Following the brief return of Walder Frey in last week’s episode, we return to the Riverlands to find some of his many sons brandishing their hostage Edmure Tulley – aka: the groom of the Red Wedding – at the battlements of Riverrun where his uncle, The Blackfish (Clive Russell), has taken the longstanding Tulley castle from the sly Frey’s. Apparantly, Jamie Lannister (Nikolaj Coster-Waldau) is the most suitable candidate to sort this mess out, alongside everyone’s favourite unallied knight Bronn (Jerome Flynn). The pair ride through the camp and take control of the Fray army before Jamie goes to parlay with the Blackfish. Not that it goes well, for for all Jamie’s talk, the Blackfish declares himself “disappointed” in finally meeting the Kingslayer, and who can really blame him. Jamie is hardly commanding the situation here. He seems to be perpetually cursed by being a trier, but ultimately leaving a lot to be desired when the pivotal moment comes.
Up in the North and Sansa (Sophie Turner) and Jon (Kit Harington) have their own mess to sort, for whilst Jon and Tormund (Kristofer Hivju) convince the Wildling army to support Jon and Sansa’s venture to take back Winterfell their army is quite a bit smaller than required – by a lot. They head to visit the Northern houses that have not pledged allegiance to the Boltons, starting with the Mormonts of Bear Island. After all, who can argue with a declaration as strong as “Bear Island knows no king but the King in the North, whose name is Stark”.

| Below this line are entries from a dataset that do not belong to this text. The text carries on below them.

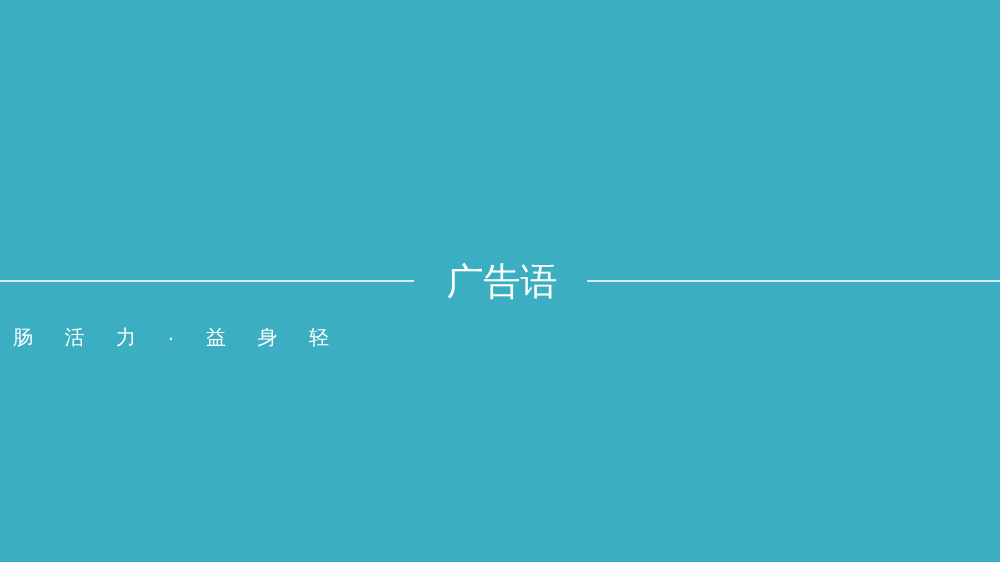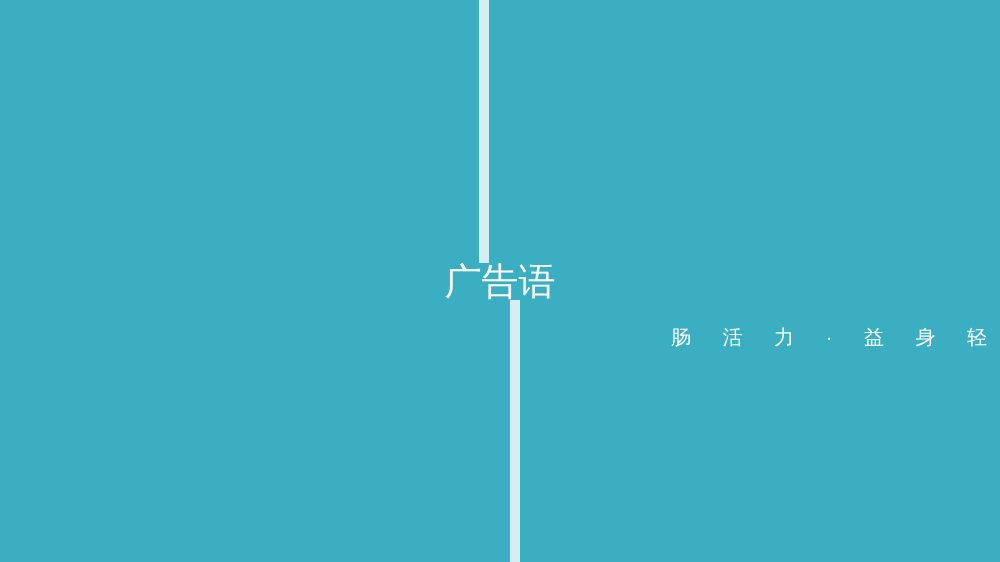"广告语" .title-band { flex-direction: column -> row }
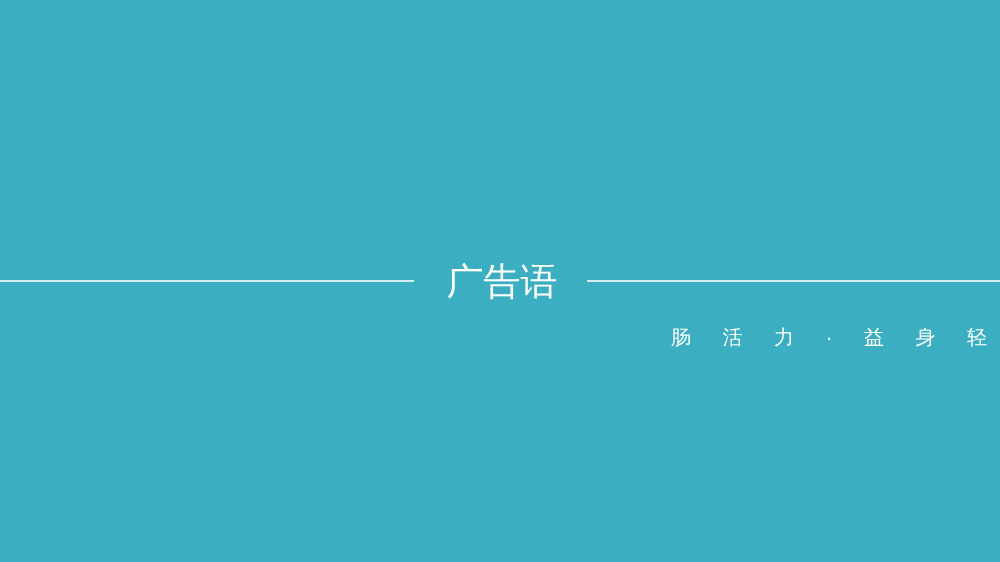"肠 活 力 · 益" .subtitle { text-align: right -> left }
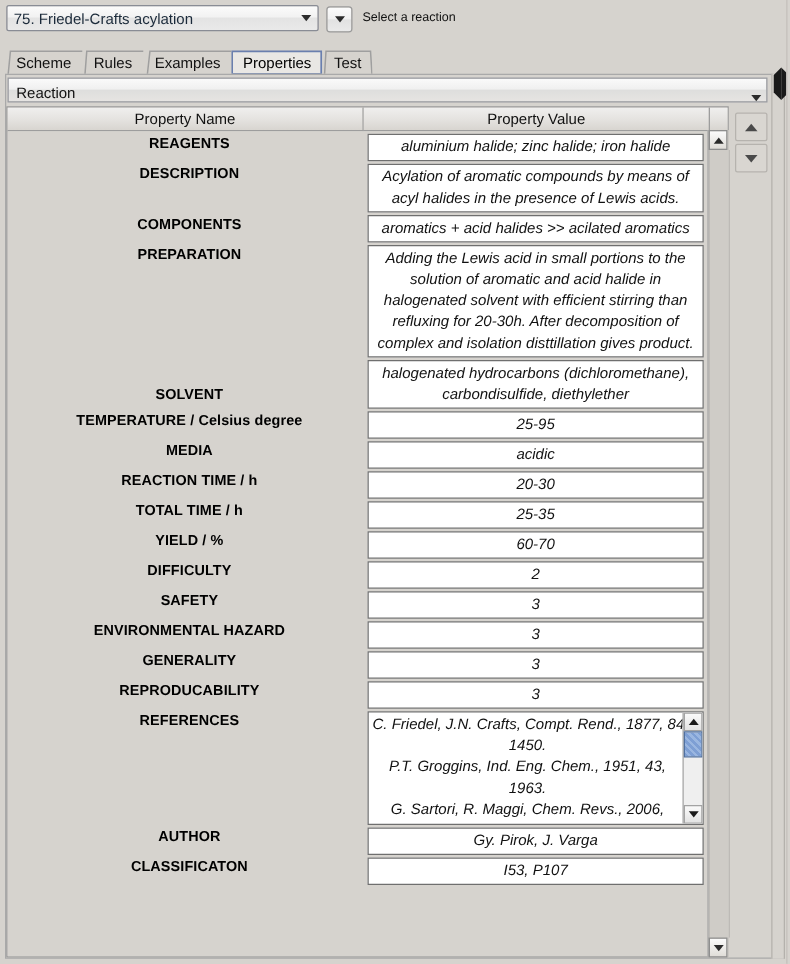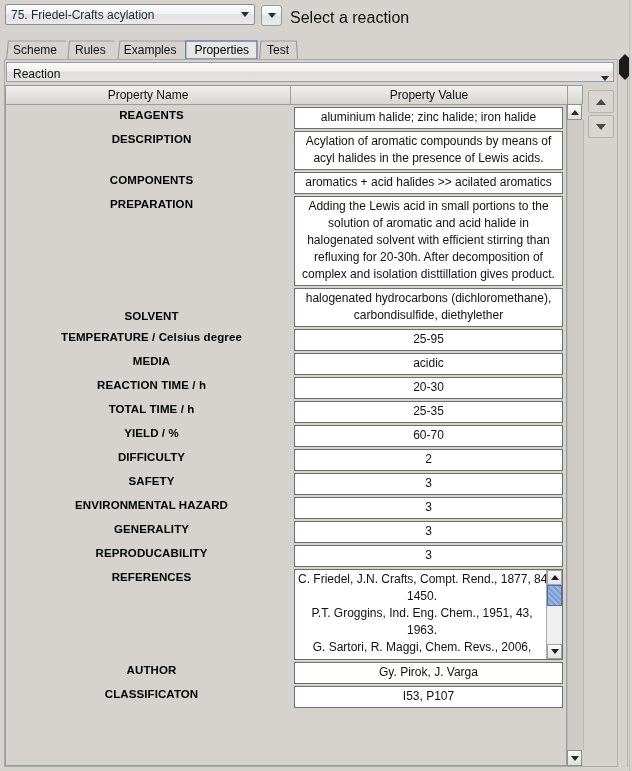"Select a reaction" #select-reaction-label { font-size: 16px -> 10px }
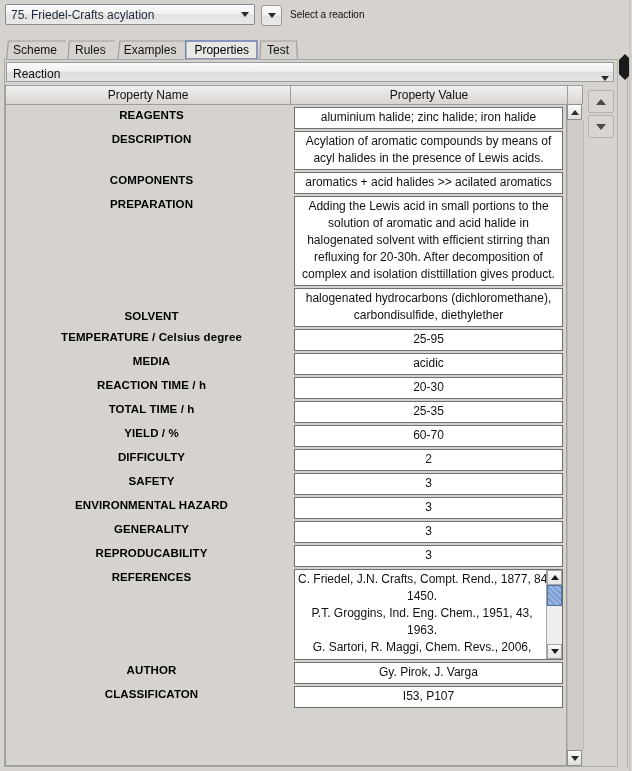"aluminium halide; zinc halide; iron" .valuebox .line { font-style: none -> italic }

One would presume it be a home run, but upon being admitted to an audience with Lyanna Mormont (actress Bella Ramsey STEALS the show!),the trio – joined by Ser Davos – are a bit taken aback. The young leader – a mere ten years old – is frosty and tough; she doesn’t want to lose more men following an ill-advised Stark then the Mormonts did when they followed Robb south previously. She boldly questions whether Sansa can even claim to be Stark, having been married to both a Lannister and a Bolton. Ultimately, it is left to Davos to save the day, placating the situation and convincing young Lyanna to back their cause. Not that there are many men to spare; they are pledged a mere 62, and whilst Jon seems hasty to head to Winterfell with what they have, that is by no means enough for Sansa. She sneaks off and pens a letter to an unrevealed recipient and seals it with the Stark seal. One can only assume it is intended for Littlefinger and his Knights of the Vale…
We only get a brief flit to Braavos this week, which is all very well following Arya’s (Maisie Williams) rediscovery that a girl is far better being someone in this world than being a no-one that answers subserviently to a god that also cannot decide who or what it wants to be. Her reclamation of Needle was a good start, but it hardly seems like she is on the down low, and definitely not when she struts about town throwing her pick-pocketed cash at merchants for board on their ship.
Perhaps Arya actually wants the attention. She knows Jaqen well enough that she is always being watched, so what if she wants to play them at their own game? As she is soaking in some sun on a bridge, she is approached by an old woman, and before we know it the Waif is plunging a dagger into her abdomen over and over and over again. Somehow, she escapes the wretched Waif’s clutches, throwing herself over the bridge and into the canal below. For a few moments you begin to question whether that is really the end of the bullheaded Stark, yet she reemerges downstream and somehow drags herself from the water, dripping blood as she goes on a quest for help.
If the Waif thinks Arya is dead then will Jaqen? Will Sansa get the raven that she is hoping for, or will it be intercepted by Ramsay on the way to the Vale? What is Margaery’s game, and are the cogs of Cleganebowl in motion?
Meet you on the other side.
PS. I am so ready for Lyanna Mormont memes. Ready.